## Requirement
Every line of the records that holds the word "MPRc" should be copied.

## Source data
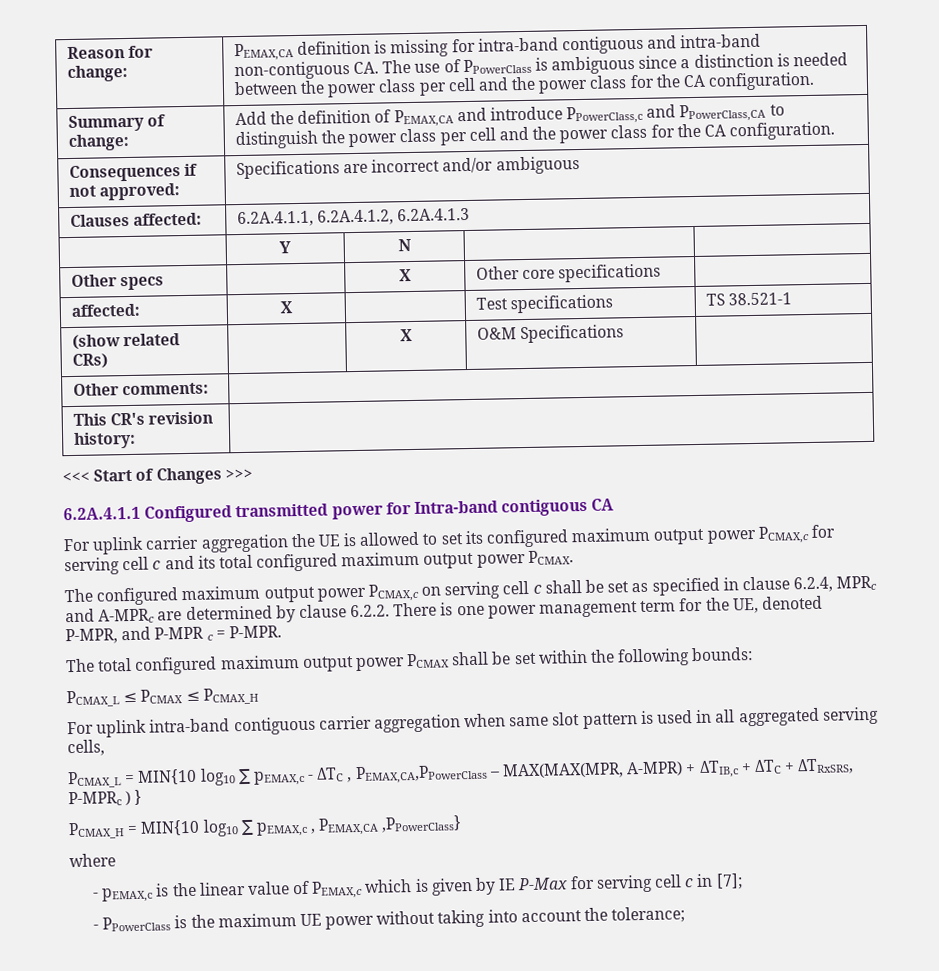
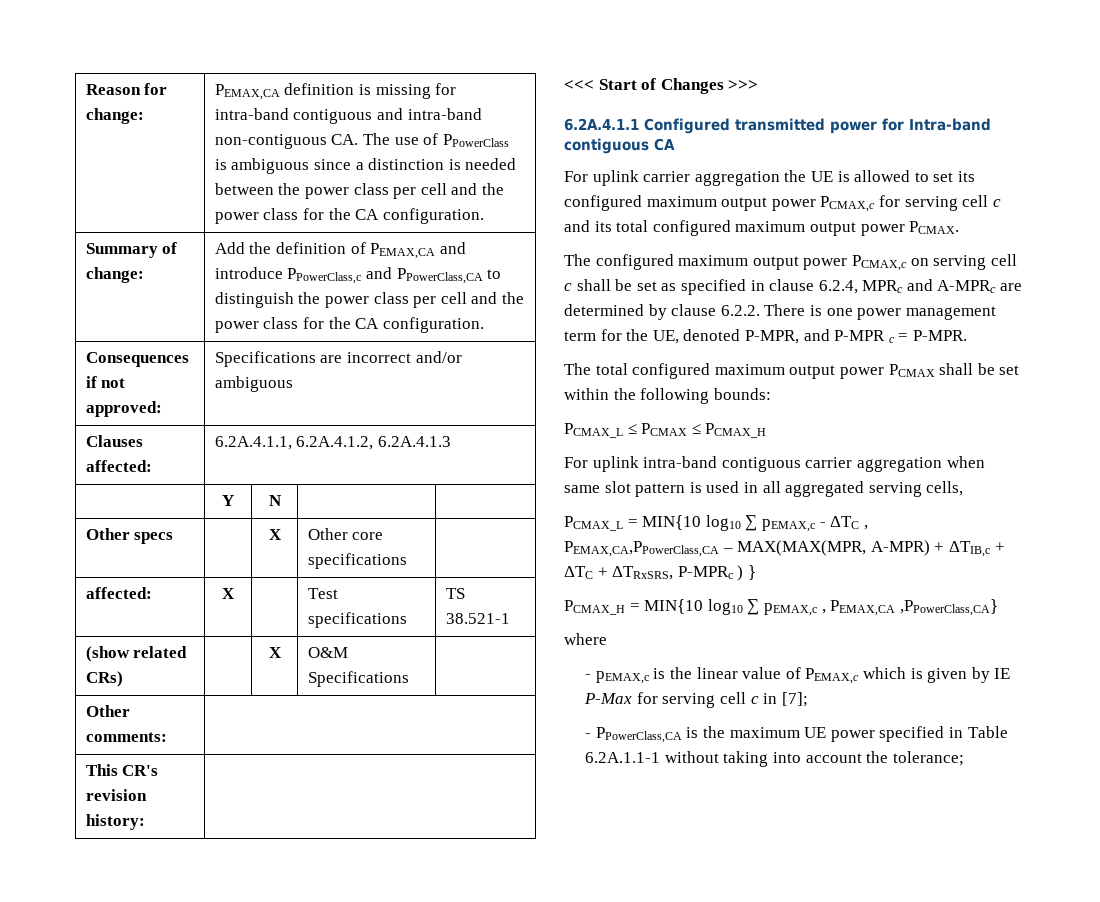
- PCMAX_L = MIN{10 log10 ∑ pEMAX,c - ΔTC , PEMAX,CA,PPowerClass – MAX(MAX(MPR, A-MPR) + ΔTIB,c + ΔTC + ΔTRxSRS, P-MPRc ) }
+ PCMAX_L = MIN{10 log10 ∑ pEMAX,c - ΔTC , PEMAX,CA,PPowerClass,CA – MAX(MAX(MPR, A-MPR) + ΔTIB,c + ΔTC + ΔTRxSRS, P-MPRc ) }
- PCMAX_H = MIN{10 log10 ∑ pEMAX,c , PEMAX,CA ,PPowerClass}
+ PCMAX_H = MIN{10 log10 ∑ pEMAX,c , PEMAX,CA ,PPowerClass,CA}
- - PPowerClass is the maximum UE power without taking into account the tolerance;
+ - PPowerClass,CA is the maximum UE power specified in Table 6.2A.1.1-1 without taking into account the tolerance;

## Answer section
- PCMAX_L = MIN{10 log10 ∑ pEMAX,c - ΔTC , PEMAX,CA,PPowerClass – MAX(MAX(MPR, A-MPR) + ΔTIB,c + ΔTC + ΔTRxSRS, P-MPRc ) }
+ PCMAX_L = MIN{10 log10 ∑ pEMAX,c - ΔTC , PEMAX,CA,PPowerClass,CA – MAX(MAX(MPR, A-MPR) + ΔTIB,c + ΔTC + ΔTRxSRS, P-MPRc ) }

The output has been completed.